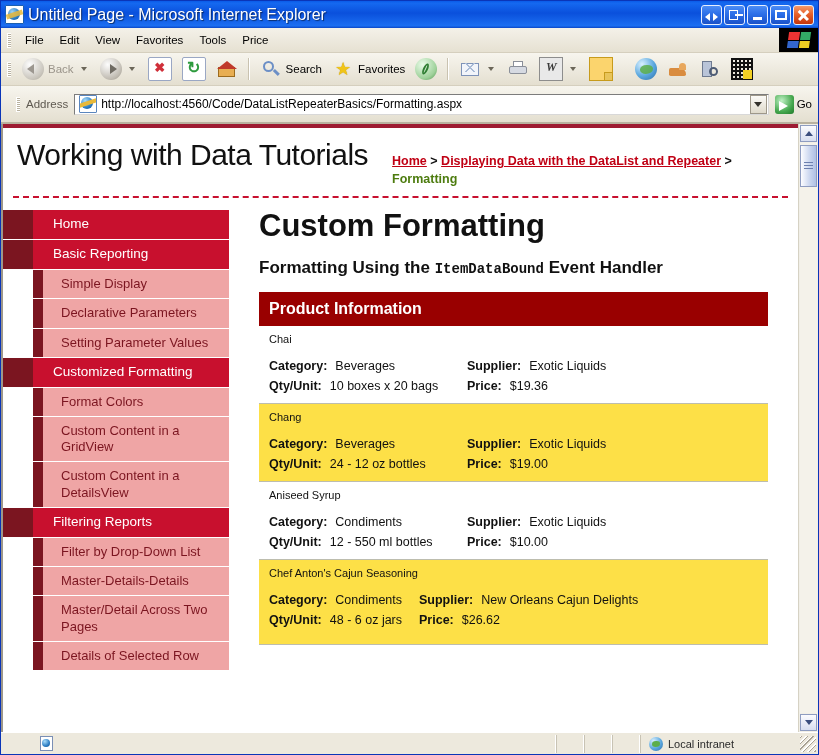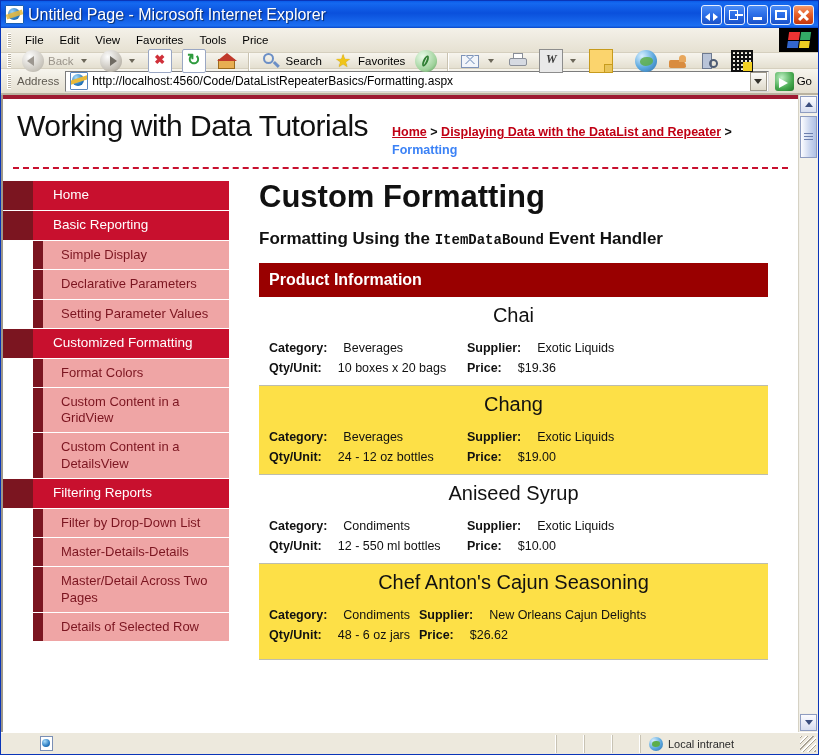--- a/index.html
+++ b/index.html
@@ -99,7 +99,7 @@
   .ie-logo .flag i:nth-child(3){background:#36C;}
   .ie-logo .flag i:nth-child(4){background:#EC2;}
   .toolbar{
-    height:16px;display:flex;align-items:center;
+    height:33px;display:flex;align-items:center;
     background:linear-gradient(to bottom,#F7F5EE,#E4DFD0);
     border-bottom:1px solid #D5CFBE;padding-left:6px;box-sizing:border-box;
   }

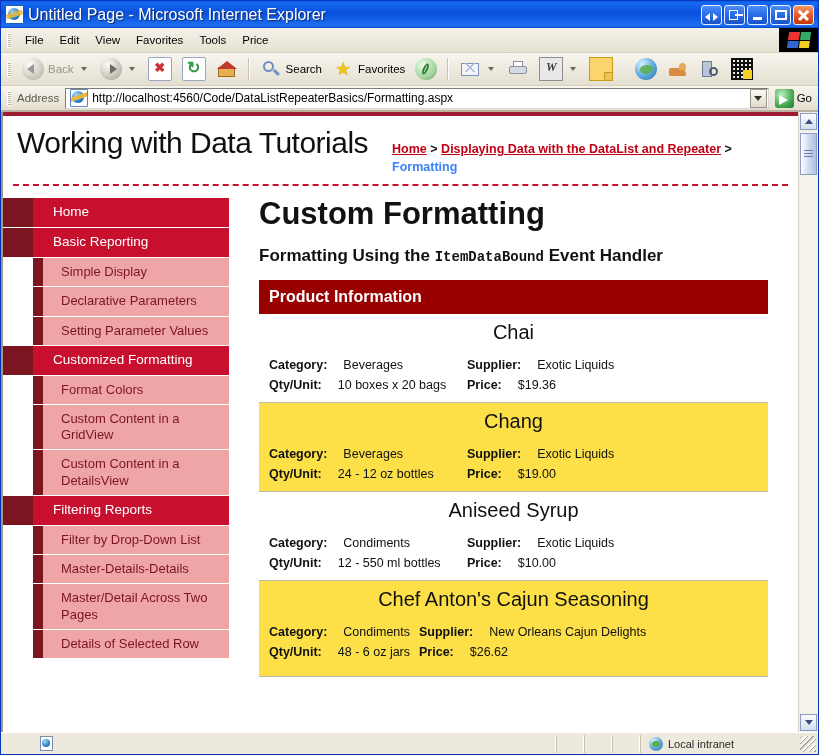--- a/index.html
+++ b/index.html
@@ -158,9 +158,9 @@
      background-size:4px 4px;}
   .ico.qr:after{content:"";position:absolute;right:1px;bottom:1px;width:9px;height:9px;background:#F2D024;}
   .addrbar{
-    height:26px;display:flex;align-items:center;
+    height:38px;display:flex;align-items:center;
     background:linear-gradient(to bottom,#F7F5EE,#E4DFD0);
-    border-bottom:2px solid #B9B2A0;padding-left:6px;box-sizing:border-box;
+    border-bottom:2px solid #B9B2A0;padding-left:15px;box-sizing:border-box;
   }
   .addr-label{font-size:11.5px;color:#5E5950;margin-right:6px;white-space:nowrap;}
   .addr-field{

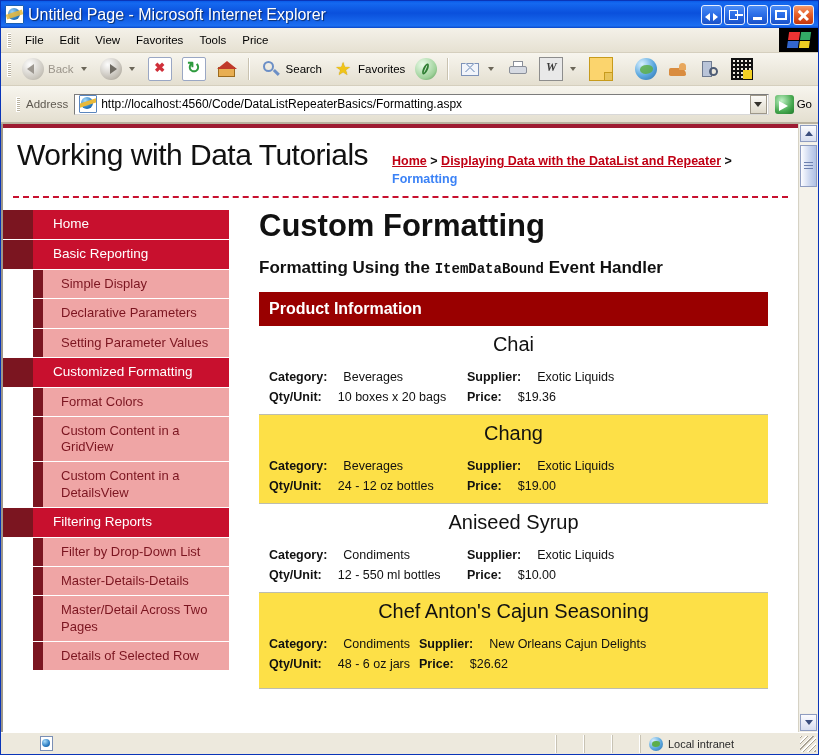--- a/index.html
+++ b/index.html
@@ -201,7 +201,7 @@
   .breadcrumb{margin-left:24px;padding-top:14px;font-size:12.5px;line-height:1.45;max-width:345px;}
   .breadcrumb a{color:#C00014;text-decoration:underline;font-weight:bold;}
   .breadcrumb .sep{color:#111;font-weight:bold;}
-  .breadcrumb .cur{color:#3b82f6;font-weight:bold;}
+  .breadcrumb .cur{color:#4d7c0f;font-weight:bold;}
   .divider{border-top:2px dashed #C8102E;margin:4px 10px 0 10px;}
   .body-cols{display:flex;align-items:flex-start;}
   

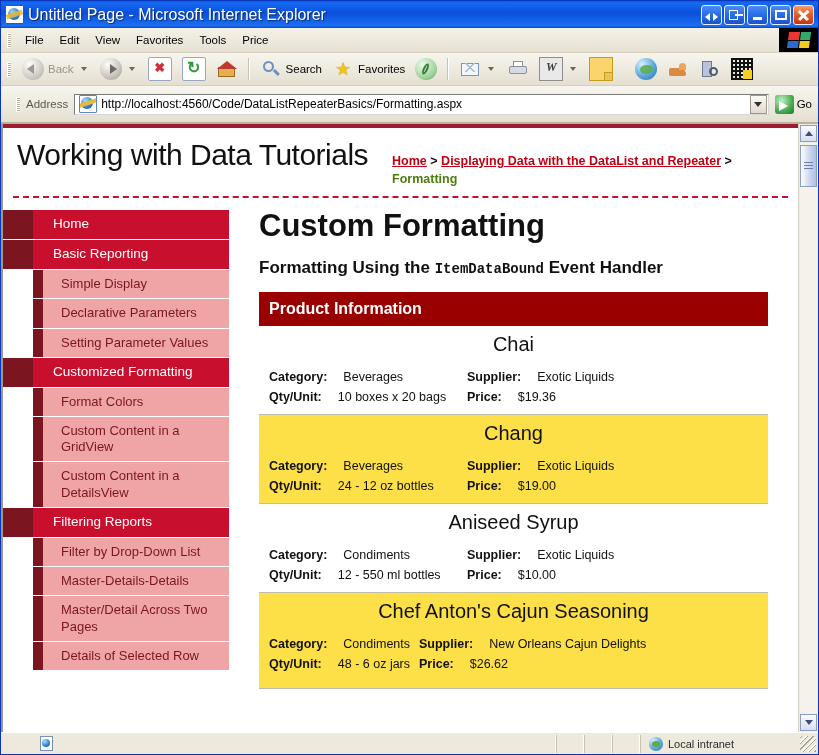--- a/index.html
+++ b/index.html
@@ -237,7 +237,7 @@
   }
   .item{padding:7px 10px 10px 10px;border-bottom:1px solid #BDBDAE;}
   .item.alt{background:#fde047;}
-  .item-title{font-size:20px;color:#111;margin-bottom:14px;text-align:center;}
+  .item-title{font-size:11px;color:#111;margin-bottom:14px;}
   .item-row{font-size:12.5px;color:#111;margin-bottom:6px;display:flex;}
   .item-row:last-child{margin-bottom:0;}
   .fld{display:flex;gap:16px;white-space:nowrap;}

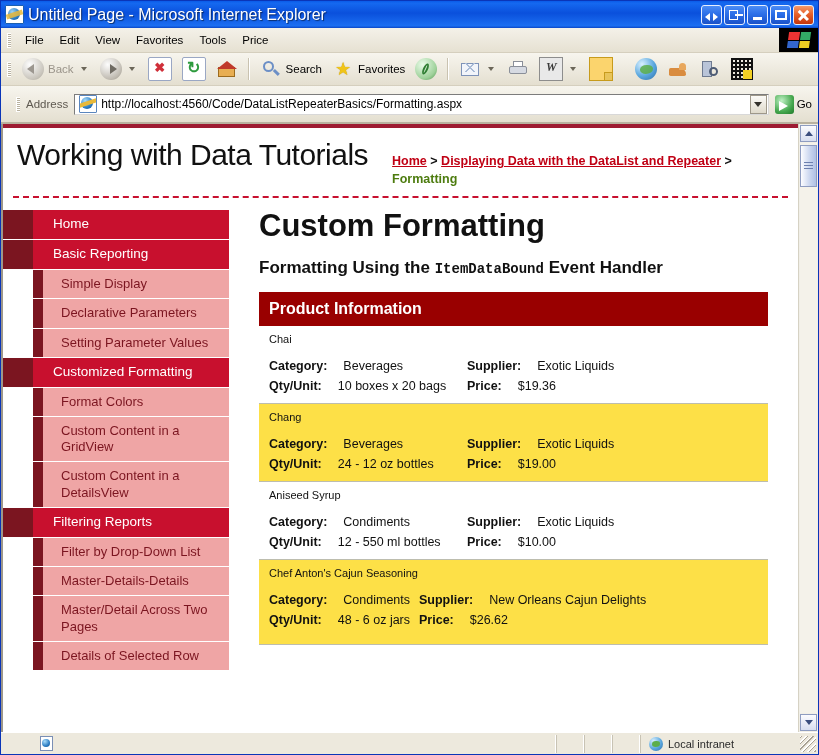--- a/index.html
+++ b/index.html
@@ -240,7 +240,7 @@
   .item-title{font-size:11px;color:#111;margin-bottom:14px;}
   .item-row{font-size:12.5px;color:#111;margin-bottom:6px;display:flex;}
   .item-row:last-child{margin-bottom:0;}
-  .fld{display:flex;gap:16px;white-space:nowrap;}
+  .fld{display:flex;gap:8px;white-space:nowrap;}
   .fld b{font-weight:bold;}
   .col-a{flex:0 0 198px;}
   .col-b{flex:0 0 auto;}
■ ■ ■
Your objective: Tally the lines of the entries that include the word "border" and give only the total.

Output: 5